WORK ORDER: The line containing "launch - SUCCESS!" marks the end: write out exactly every line from the first line of the data below through that line, and only those.
---------- SOURCE RECORDS
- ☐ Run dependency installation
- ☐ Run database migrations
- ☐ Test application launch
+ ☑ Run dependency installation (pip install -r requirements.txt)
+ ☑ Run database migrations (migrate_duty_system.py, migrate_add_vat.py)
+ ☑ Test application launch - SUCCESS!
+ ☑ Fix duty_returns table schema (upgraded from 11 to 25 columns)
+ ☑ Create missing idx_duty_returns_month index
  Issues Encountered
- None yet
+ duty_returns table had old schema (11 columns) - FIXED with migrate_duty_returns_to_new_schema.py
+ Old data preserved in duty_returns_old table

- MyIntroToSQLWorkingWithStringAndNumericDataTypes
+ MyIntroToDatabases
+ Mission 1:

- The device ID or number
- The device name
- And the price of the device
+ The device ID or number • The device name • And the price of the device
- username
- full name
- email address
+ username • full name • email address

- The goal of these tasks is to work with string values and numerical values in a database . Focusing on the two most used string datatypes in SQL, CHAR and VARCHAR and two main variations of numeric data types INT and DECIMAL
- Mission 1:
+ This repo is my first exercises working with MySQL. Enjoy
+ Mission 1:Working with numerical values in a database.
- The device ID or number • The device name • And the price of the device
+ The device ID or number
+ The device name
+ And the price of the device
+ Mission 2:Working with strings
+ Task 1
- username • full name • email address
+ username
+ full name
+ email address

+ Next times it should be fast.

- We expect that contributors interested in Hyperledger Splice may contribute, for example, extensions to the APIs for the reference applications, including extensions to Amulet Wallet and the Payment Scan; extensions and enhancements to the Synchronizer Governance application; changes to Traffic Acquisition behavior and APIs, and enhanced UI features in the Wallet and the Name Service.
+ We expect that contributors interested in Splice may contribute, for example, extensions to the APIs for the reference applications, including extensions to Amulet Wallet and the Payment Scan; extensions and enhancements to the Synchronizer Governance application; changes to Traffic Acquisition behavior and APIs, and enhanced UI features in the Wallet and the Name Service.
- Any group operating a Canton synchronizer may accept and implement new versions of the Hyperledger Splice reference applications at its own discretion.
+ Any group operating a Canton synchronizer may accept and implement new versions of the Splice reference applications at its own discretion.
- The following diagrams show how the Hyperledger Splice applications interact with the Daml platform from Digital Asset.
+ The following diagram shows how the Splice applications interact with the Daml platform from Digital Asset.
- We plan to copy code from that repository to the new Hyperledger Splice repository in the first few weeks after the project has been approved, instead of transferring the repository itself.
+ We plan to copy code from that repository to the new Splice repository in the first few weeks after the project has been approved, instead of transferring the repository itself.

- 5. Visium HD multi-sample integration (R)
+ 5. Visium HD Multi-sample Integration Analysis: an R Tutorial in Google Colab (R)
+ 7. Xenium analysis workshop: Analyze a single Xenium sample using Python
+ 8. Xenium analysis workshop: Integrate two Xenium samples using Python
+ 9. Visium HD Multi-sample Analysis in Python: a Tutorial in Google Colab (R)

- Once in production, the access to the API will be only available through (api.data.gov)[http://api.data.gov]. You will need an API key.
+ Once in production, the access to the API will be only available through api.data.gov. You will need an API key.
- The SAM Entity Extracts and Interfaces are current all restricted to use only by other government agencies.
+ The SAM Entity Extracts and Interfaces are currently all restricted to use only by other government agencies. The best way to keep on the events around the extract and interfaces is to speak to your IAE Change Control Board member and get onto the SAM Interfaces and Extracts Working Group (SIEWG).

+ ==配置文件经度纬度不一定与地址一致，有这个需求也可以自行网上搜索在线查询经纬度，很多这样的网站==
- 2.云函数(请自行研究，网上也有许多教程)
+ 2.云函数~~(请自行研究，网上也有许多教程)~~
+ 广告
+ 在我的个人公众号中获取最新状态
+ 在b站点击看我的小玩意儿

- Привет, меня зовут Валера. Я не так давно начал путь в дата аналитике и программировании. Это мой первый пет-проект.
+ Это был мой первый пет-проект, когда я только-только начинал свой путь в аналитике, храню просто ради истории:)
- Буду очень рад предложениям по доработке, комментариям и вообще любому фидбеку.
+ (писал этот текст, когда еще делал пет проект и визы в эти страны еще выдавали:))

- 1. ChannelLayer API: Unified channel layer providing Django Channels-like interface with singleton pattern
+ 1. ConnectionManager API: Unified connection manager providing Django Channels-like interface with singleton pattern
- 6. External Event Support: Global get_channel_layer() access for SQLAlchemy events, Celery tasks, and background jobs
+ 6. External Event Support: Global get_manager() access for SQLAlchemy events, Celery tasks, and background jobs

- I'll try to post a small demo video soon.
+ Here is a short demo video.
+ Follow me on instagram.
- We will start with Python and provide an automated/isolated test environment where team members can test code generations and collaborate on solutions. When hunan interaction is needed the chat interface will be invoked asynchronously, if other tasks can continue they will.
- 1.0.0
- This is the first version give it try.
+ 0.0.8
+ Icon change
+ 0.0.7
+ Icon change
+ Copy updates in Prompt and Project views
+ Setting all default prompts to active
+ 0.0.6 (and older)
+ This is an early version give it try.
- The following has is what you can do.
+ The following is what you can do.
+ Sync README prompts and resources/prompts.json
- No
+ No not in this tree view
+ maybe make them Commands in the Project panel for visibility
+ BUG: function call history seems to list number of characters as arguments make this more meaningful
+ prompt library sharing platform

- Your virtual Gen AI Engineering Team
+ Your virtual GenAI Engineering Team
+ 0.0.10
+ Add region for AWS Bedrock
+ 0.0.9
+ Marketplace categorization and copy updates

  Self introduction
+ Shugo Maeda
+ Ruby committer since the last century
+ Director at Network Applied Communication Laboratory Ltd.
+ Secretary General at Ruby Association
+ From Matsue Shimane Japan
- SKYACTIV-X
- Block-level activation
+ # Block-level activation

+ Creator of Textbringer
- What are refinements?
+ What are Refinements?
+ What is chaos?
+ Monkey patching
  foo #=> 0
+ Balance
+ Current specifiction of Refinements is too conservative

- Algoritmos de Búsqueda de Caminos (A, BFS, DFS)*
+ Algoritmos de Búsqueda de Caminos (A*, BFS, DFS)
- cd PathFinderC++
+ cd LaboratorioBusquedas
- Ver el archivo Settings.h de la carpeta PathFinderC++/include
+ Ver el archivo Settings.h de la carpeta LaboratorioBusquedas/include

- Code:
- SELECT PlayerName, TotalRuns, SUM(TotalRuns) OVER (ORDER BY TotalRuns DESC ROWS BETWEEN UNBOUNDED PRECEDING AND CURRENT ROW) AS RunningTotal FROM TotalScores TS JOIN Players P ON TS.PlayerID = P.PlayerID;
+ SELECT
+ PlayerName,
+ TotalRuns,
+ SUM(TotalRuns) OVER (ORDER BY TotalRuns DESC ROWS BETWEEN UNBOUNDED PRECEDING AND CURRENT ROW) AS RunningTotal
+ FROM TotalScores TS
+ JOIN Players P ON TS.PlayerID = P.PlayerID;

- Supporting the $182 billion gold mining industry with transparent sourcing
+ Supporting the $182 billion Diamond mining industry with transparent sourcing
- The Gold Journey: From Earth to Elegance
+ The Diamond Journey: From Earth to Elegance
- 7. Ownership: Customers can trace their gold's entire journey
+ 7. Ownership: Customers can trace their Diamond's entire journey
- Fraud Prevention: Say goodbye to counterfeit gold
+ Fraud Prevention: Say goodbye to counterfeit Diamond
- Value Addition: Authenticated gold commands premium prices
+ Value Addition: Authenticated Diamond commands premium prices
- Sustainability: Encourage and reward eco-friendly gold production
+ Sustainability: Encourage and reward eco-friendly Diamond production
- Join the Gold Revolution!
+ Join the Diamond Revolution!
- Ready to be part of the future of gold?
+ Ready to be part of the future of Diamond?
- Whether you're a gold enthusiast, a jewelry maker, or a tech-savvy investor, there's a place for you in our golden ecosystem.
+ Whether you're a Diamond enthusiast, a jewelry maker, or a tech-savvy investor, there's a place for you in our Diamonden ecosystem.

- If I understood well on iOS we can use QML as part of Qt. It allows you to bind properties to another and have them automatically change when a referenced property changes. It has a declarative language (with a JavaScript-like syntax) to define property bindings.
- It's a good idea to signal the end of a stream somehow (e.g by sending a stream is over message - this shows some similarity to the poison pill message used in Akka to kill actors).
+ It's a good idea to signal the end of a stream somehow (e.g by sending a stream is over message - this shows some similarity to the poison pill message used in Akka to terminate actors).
--------------------
TASK SOLUTION:
- ☐ Run dependency installation
- ☐ Run database migrations
- ☐ Test application launch
+ ☑ Run dependency installation (pip install -r requirements.txt)
+ ☑ Run database migrations (migrate_duty_system.py, migrate_add_vat.py)
+ ☑ Test application launch - SUCCESS!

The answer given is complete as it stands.